这个同步点是个高水平的标记两个数据库被认为一同步的最近一次记录，并且被在每个数据库中按照一个远程数据库ID和记录ID的元组来保存。
数据库ID在数据库所有的副本中式唯一的，并且记录ID是单调递增的证书。当所有新的记录都被推送到远程数据库之后，本地数据库的全部的同步表
将会被推送，因此远程数据库知道它现在与本地数据库之前同步的所有数据库是同步的。
 
If a replica is found to be missing entirely, the whole local database file is transmitted to the peer
 using rsync(1) and vested with a new unique id.
 
 如果一个副本被发现全部丢失，所有的本地数据库文件会被使用一个新的唯一的ID异步地传送给那个单元.

In practice, DB replication can process hundreds of databases per concurrency setting per second 
(up to the number of available CPUs or disks) and is bound by the number of DB transactions that must be performed.

在实践中，数据库复制操作会每秒会处理几百个数据库的一致性问题（以有效CPU和磁盘数量为限），并且受限于必须处理的数据库传输的数量。

------------------
Object Replication对象复制操作
------------------

The initial implementation of object replication simply performed an rsync to push data from a local partition 
to all remote servers it was expected to exist on.  While this performed adequately at small scale, replication 
times skyrocketed once directory structures could no longer be held in RAM.  We now use a modification of this 
scheme in which a hash of the contents for each suffix directory is saved to a per-partition hashes file. 
 The hash for a suffix directory is invalidated when the contents of that suffix directory are modified.
 
对象复制操作最初要实现的就是简单地将数据从本地分区异步地推送到目标位置。当这在一个较低的比例充分地执行时，
复制操作会多次急速发生一单目录结构不能被内存存取。我们现在使用一个修改过的方案，此方案中每一个后缀目录内容
的哈希会被保存到一个每分区哈希文件。当此后缀目录的内容发生修改时，其对应的哈希就会失效。

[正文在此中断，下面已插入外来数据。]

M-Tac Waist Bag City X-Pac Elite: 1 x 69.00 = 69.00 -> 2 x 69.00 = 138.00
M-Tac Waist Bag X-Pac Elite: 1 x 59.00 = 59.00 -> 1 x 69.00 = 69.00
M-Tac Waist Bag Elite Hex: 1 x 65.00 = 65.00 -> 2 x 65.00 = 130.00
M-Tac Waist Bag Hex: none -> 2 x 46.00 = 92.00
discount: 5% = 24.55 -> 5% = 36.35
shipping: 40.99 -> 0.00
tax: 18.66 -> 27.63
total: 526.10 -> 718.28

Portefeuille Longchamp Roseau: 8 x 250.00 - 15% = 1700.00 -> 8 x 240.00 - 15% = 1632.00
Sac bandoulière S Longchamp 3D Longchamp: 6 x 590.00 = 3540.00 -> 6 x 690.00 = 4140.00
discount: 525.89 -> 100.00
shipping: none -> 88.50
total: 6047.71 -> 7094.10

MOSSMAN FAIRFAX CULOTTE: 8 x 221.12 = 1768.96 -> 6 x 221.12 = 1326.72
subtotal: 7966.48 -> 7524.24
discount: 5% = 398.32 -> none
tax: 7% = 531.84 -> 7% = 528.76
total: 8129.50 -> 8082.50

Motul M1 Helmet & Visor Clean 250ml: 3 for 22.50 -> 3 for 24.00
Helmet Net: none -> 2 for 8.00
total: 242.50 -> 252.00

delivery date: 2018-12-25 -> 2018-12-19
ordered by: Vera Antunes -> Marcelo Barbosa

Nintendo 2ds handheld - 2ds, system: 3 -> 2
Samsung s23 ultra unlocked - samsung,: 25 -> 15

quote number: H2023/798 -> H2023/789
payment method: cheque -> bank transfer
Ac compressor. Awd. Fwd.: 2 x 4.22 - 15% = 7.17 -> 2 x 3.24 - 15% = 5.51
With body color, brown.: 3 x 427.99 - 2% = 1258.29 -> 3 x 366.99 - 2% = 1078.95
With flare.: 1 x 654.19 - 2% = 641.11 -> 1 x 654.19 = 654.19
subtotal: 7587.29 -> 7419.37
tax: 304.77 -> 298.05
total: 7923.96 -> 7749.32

The object replication process reads in these hash files, calculating any invalidated hashes.  It then transmits
 the hashes to each remote server that should hold the partition, and only suffix directories with differing hashes 
 on the remote server are rsynced.  After pushing files to the remote server, the replication process notifies 
 it to recalculate hashes for the rsynced suffix directories.
 
对象复制操作会读取这些哈希文件，计算所有无效的哈希。然后传送那些哈希到管辖这些分区的远程的服务器，
然后只有与远程服务器有不同哈希的后缀目录会被重新同步。
将文件推送到远程服务器之后，复制进程会通报这个事件以重新计算那些重新同步的后缀目录的哈希。

Performance of object replication is generally bound by the number of uncached directories it has to traverse,
 usually as a result of invalidated suffix directory hashes.  Using write volume and partition counts from our 
 running systems, it was designed so that around 2% of the hash space on a normal node will be invalidated per day, 
 which has experimentally given us acceptable replication speeds.

对象复制的执行通常受限于必须要遍历的未保存目录的数量，这一般是由无效的后缀目录哈希所导致的。使用从运行中的系统写卷和分区计数，
这样设计是为应对假设每天一个节点上的哈希空间出现2%左右的失效的状况，这实验性地给我们了一个可接受的复制速度。